4.07.2012

Booktripper Detours: Balangiga

The navigation device reported less than 2 kilometers remaining in road distance to the nearest town and instinctively, I searched for the church tower. As we descended to 30 kph just before entering the short bridge from the boundary of Lawaan, I spotted it. It was adjacent to the Balangiga River. The church looked just like any Christian church judging by the yellowish paint probably applied not more than a year ago. It is so common and any traveler who passed this church will never think of anything that happened in this site almost 111 years passed.

Balangiga Church

My companions followed my suggestion to stop for a while and look around the church and the nearby plaza. It was almost noon at Sunday of July 17, 2011 and the church was closed but the people never bothered about a group of local travelers taking some photo of the place. The local folks were probably got used to it. I can sense the wonder of my companions why must we bother about stopping by the place since the town never looked so special. The main trade here is apparently fishing (as an old woman offered us her trade of dried fish and native delicacies), and you can economically categorize the town from 3rd to 2nd class.
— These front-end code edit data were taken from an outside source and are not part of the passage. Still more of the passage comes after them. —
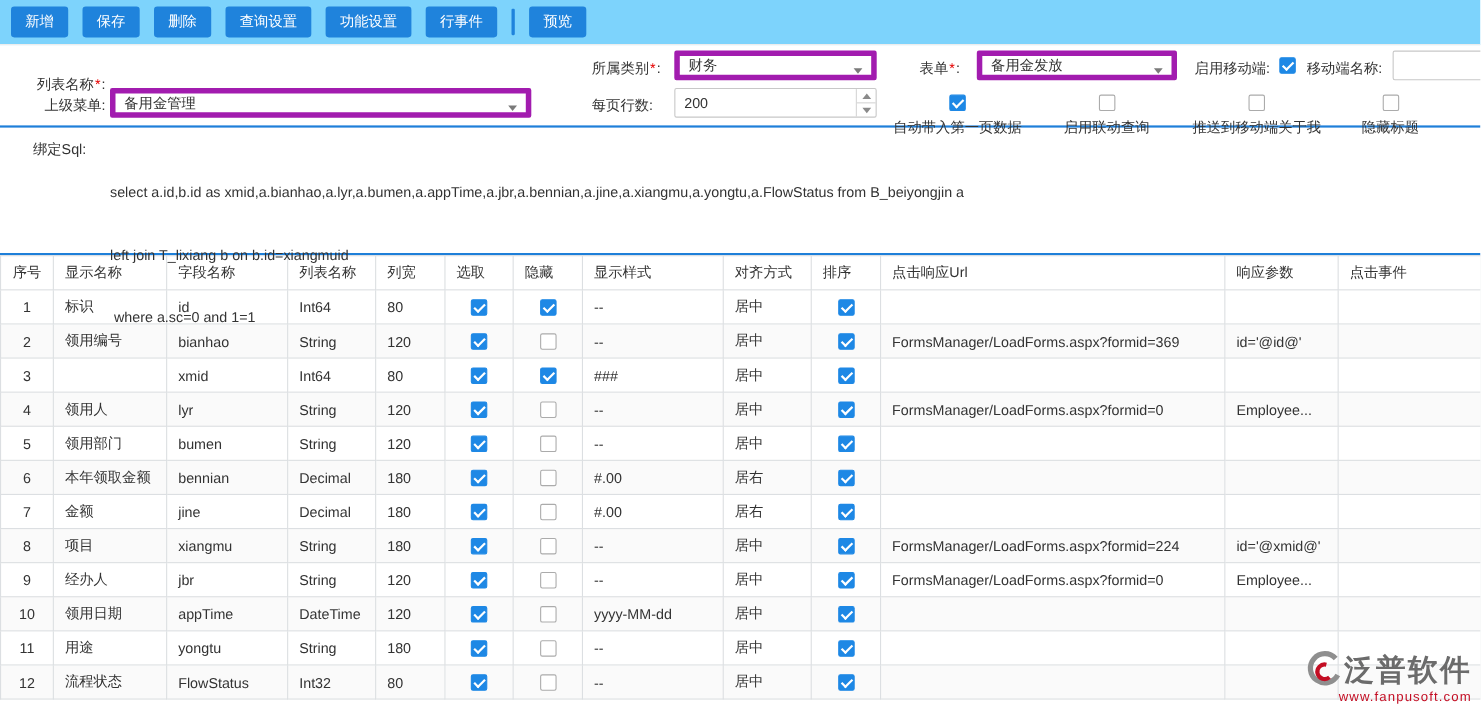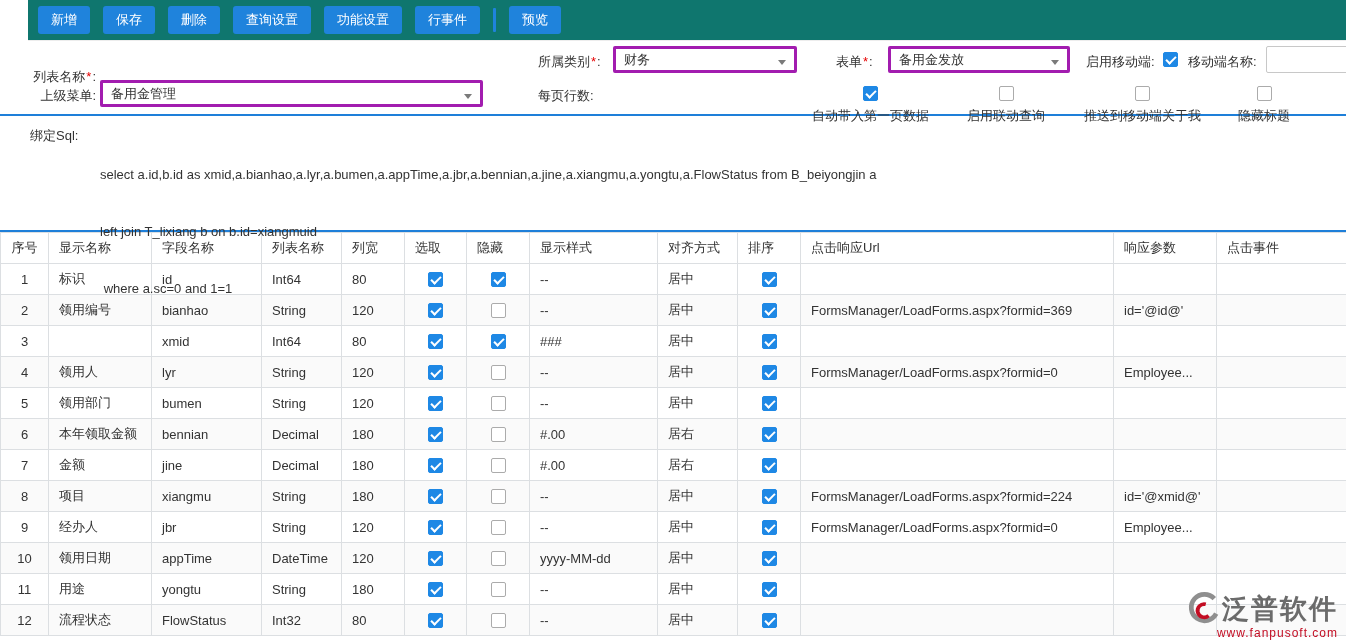"新增" .toolbar { background: #0f766e -> #7dd3fc; margin-left: 28px -> none }
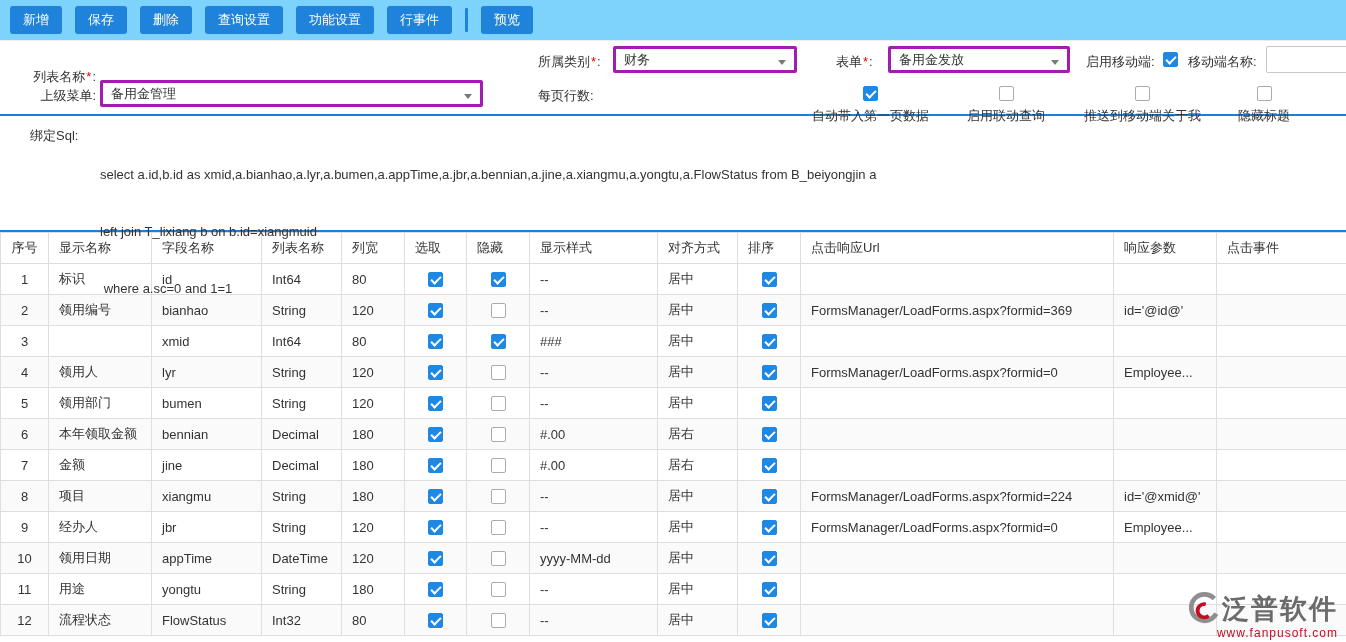"财务" .select { border: 3px solid #a21caf -> 5px solid #a21caf }
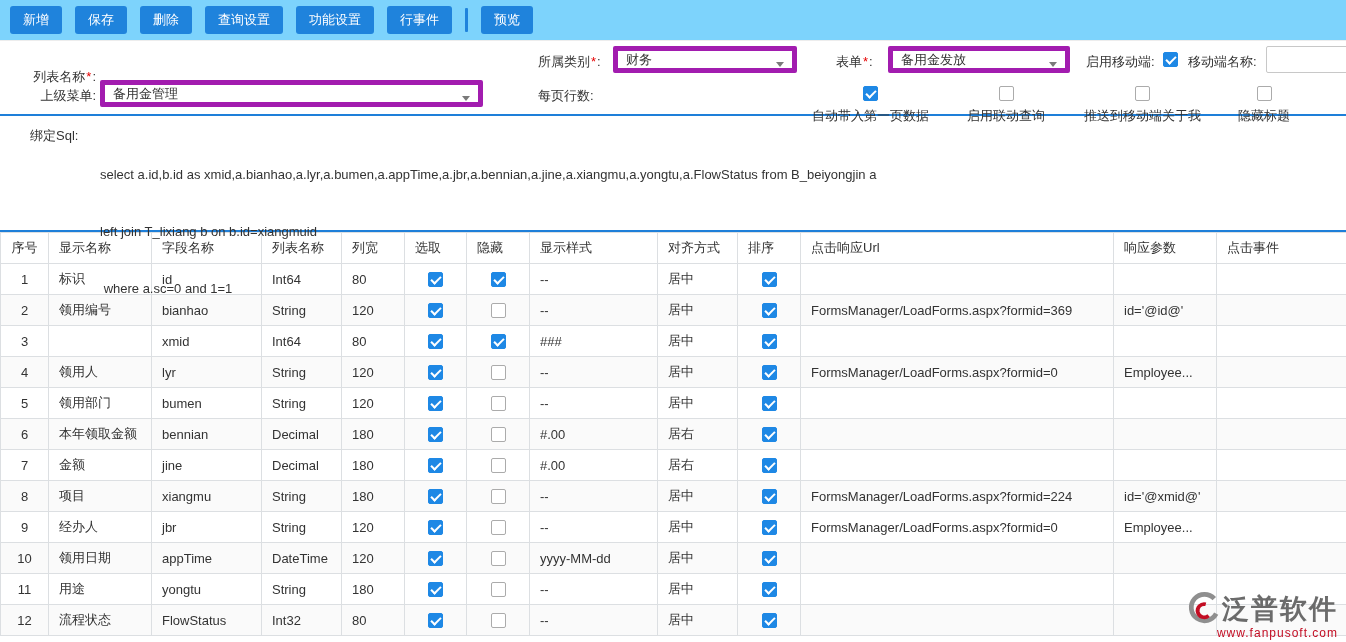"200" div.spinner-field { html: none -> <div> <span>200</span> <span> <div> <i></i> </div> <div> <i></i> </div> </span> </div> }
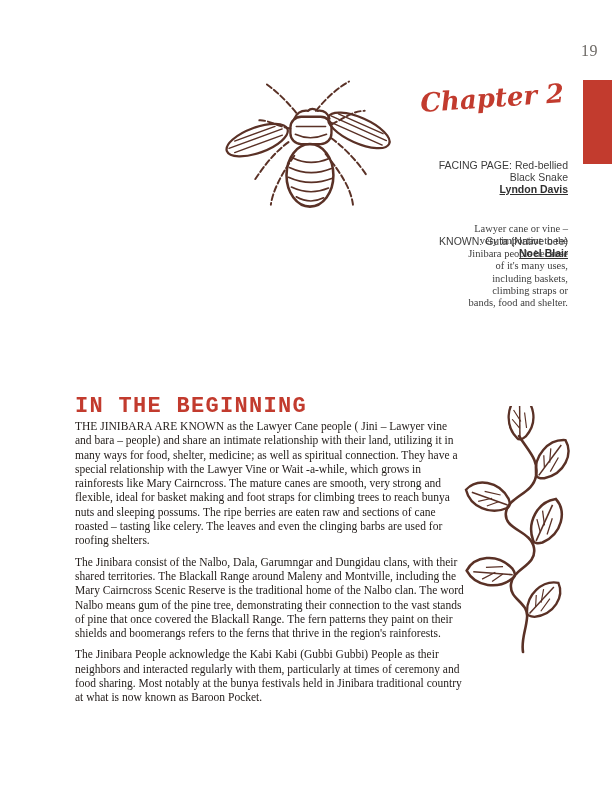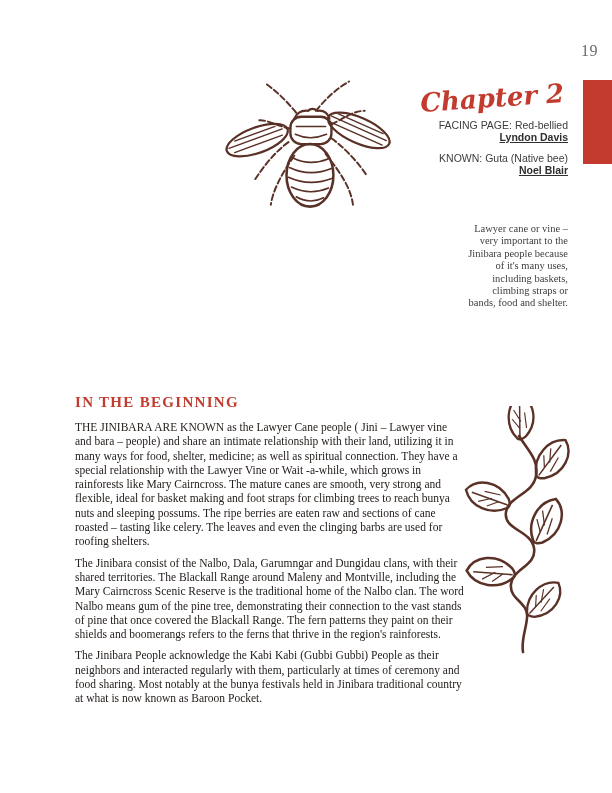"FACING PAGE: Red-bellied" .credit-block { margin-top: none -> 40px }
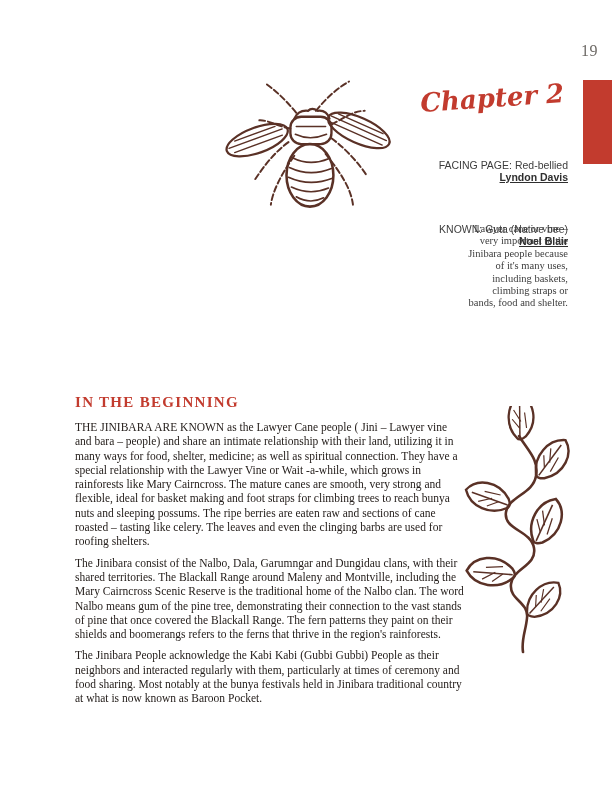"Black Snake" div { html: none -> <div>Black Snake</div> }
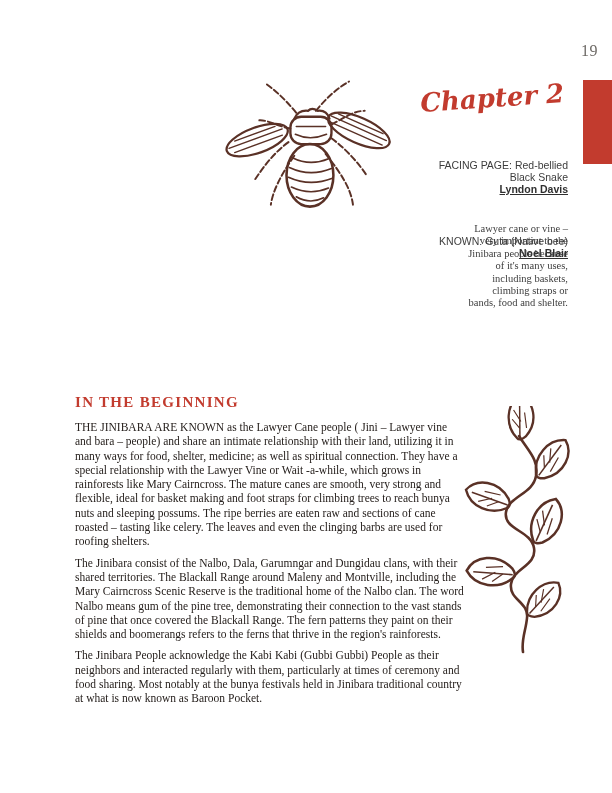"IN THE BEGINNING" .section-heading { font-family: Liberation Serif, serif -> Liberation Mono, monospace; font-size: 15px -> 22px; margin: 0 0 9px 0 -> 0 0 0 0 }
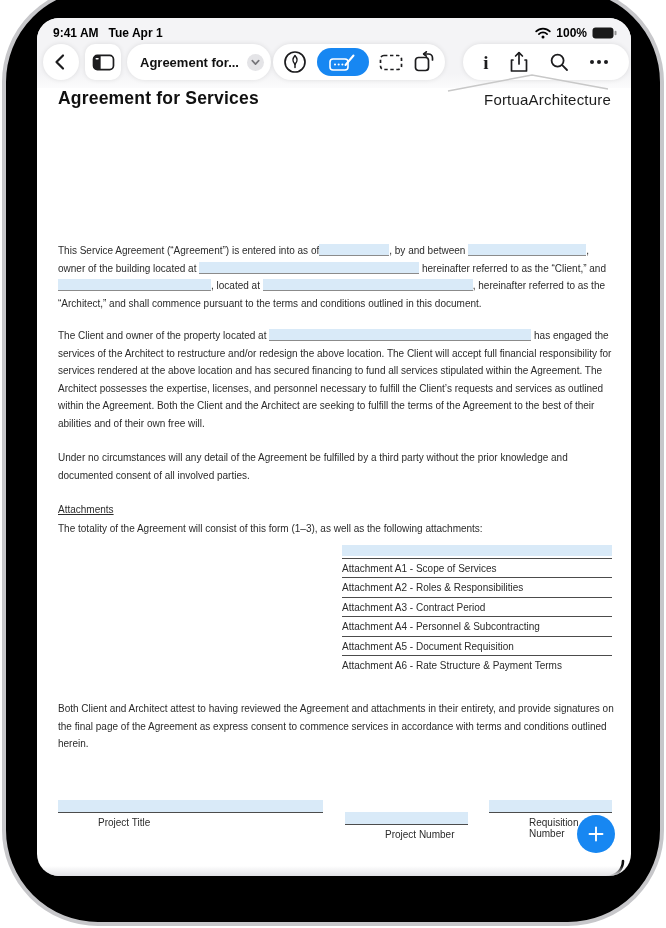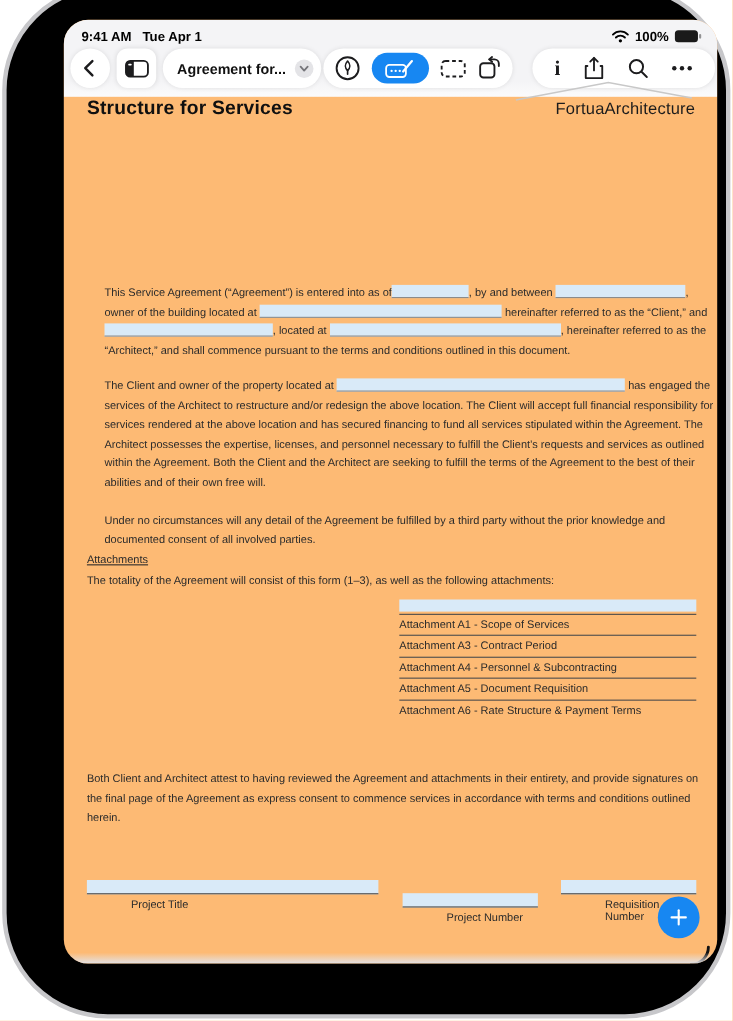"9:41 AM" .screen { background: #fdba74 -> #ffffff; left: 52px -> 31px }
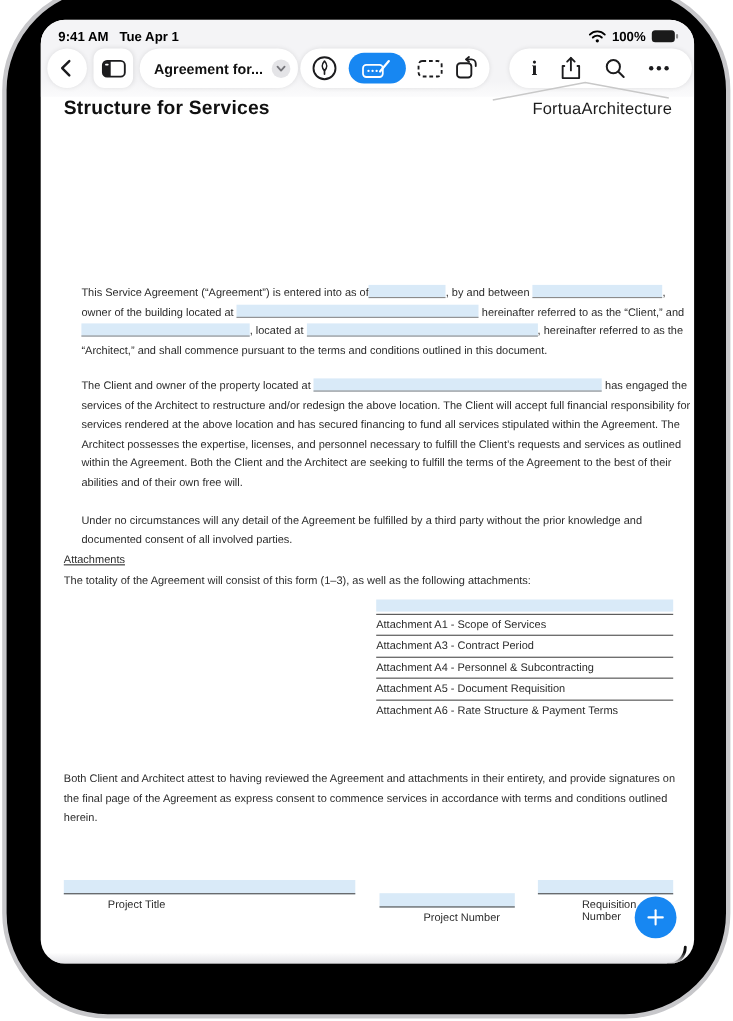"Structure for Services" div.doc-title { text: Structure -> Agreement }
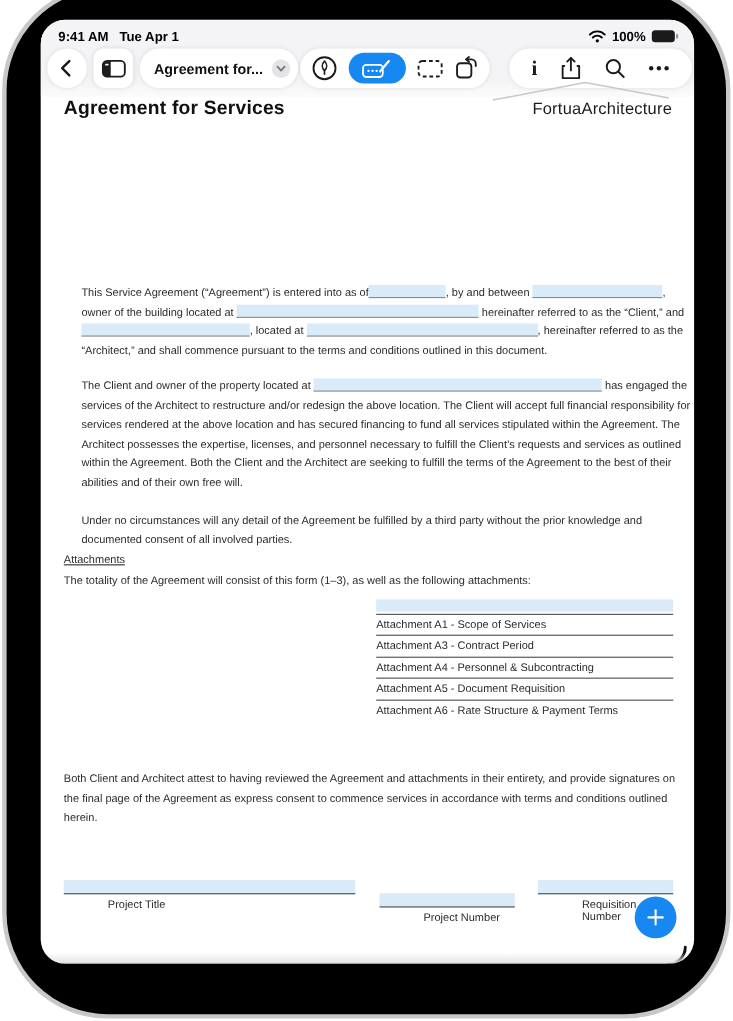"This Service Agreement (“Agreement”) is" .page-text p { margin: 16px -> 0 }
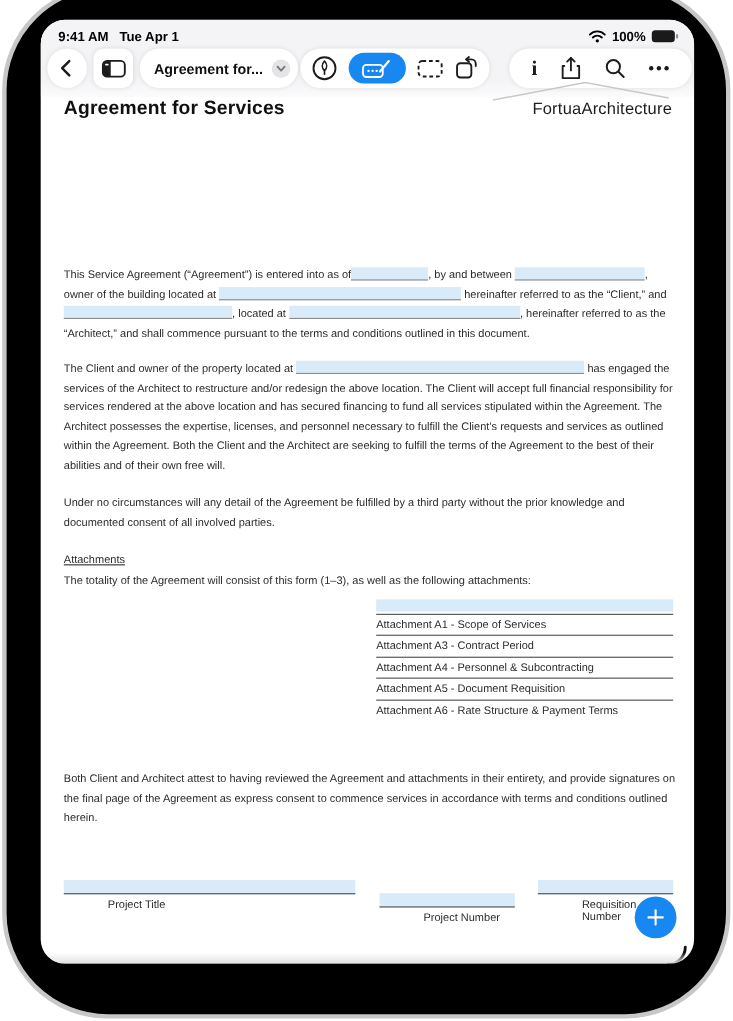"Attachment A2 - Roles &" div.attach-row { html: none -> <div>Attachment A2 - Roles &amp; Responsibilities</div> }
I told my companions that we just came to a very historical site but I explained no further and just gestured that it's up to them to find it all out.

 What's so special about the place? Anyone who came in that church can spot the clues by walking around.

church marker

Balangiga Church is the spot where Filipino men garrisoned before attacking the American troops at the height of Philippine-American war in the morning of September 28, 1901. In return, the American troops killed all people capable of holding a gun that resulted to at least 2000 Filipinos dead in what is  known today as the Balangiga Massacre.

If you think already that you see the picture here, you better think again. Why would the townsfolk attack the visiting American troops for the first place? Nobody attacks in group without a reason. And this reason is unfortunately, a subject of debate between the local and the western historians.  Some say the cause was a miscommunication between the two parties (just like any stupid war of history) while others say that it was a legitimate action by the local folk being sanctioned economically by the Americans after the blockage of three key trading ports in the south of Samar namely Guiuan, Basey, and Balangiga ports.

The Balangiga Massacre consequentially, was an act of retaliation by the American forces from a very humiliating defeat in the hands of the natives. It was a direct obedience from an order by General Jacob Smith to "kill everyone over ten." Today, they are still keeping the Bells of Balangiga Church as war trophies and the Philippine government is pursuing the peaceful means to reclaim the bells.

Balangiga Shrine (Plaza)
September 28, 1901 Death Toll

We came in the town 5 minutes past eleven in the morning and we were almost  stepping on our shadows that day, obviously it was  a better time to take shelter from the scorching sun and humidity. For local folks, it was an ideal time for lunch but we just came from a 'merienda' and we were accustomed to a late lunch, given the target area for our lunch was the next town of Giporlos. 

It was our fist time to come in that town but strangely I already felt the nostalgia. It felt like I've been in that place before. In my head I recalled the memories of actual stories, photographs, and newspaper reportage from that sad and eventful day of September 28, 1901.

After seeing the shrine markers and taking photographs, the faces of my companions transformed from confusion to enlightenment and probably, skeptical reverence.

They understood why we have to stop over. Our forefathers genuinely fought for freedom in that town.